__TASK MATERIAL__.
########################################

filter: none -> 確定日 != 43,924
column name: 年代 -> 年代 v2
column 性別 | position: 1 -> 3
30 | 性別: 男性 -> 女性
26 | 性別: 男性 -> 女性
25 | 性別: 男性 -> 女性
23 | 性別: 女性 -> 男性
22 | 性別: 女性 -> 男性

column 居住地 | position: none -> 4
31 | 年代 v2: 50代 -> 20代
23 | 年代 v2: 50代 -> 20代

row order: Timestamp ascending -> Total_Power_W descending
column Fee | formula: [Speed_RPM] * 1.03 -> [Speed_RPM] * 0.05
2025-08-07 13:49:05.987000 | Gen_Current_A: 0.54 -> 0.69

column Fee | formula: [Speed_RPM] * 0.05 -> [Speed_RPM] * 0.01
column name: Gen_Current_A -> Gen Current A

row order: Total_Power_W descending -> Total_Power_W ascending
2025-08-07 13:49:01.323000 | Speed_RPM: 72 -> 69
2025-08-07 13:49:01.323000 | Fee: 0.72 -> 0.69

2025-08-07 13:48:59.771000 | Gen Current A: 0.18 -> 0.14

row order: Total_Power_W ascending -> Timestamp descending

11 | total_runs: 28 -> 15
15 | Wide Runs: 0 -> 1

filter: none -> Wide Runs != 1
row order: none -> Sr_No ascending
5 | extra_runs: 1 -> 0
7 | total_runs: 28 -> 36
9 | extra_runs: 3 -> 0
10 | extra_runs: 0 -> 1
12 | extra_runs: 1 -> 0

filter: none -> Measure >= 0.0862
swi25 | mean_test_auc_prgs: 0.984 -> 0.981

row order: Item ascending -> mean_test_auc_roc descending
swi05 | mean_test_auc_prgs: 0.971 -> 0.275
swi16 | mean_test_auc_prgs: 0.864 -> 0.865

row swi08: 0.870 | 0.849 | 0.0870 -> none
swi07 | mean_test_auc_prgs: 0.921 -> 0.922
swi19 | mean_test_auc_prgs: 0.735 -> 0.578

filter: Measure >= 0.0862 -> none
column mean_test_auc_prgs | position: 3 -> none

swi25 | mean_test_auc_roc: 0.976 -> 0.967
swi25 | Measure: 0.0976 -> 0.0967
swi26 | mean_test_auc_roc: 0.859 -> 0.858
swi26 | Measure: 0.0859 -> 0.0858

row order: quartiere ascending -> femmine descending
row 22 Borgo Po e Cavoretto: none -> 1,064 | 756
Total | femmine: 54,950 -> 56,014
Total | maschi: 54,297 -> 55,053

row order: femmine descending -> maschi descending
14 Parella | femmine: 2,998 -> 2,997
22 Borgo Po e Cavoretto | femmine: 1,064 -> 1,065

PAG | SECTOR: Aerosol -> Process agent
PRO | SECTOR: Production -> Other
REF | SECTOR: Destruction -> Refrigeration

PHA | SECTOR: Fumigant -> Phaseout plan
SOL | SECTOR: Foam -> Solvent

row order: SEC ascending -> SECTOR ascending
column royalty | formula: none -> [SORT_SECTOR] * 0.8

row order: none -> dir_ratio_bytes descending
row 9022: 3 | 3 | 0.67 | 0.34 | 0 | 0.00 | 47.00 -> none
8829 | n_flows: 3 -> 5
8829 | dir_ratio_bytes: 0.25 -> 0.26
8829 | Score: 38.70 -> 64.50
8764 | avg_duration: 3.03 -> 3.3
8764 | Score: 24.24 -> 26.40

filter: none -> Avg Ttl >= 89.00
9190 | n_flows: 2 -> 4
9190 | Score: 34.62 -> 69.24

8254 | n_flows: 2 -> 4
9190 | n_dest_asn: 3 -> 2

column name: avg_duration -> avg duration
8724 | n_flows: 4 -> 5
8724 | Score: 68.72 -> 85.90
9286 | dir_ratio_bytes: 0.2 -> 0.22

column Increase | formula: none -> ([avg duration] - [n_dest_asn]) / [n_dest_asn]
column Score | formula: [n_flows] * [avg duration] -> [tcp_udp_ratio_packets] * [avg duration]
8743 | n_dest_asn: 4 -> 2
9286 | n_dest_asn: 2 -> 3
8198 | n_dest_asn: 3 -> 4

########################################

__INSTRUCTIONS FOR THE TASK__.
Working from the material above, restate word for word the lines between the line with "row order: Total_Power_W ascending" and the line with "9 | extra_runs: 3 -> 0", both included, and only those.

__ANSWER BOX__.
row order: Total_Power_W ascending -> Timestamp descending

11 | total_runs: 28 -> 15
15 | Wide Runs: 0 -> 1

filter: none -> Wide Runs != 1
row order: none -> Sr_No ascending
5 | extra_runs: 1 -> 0
7 | total_runs: 28 -> 36
9 | extra_runs: 3 -> 0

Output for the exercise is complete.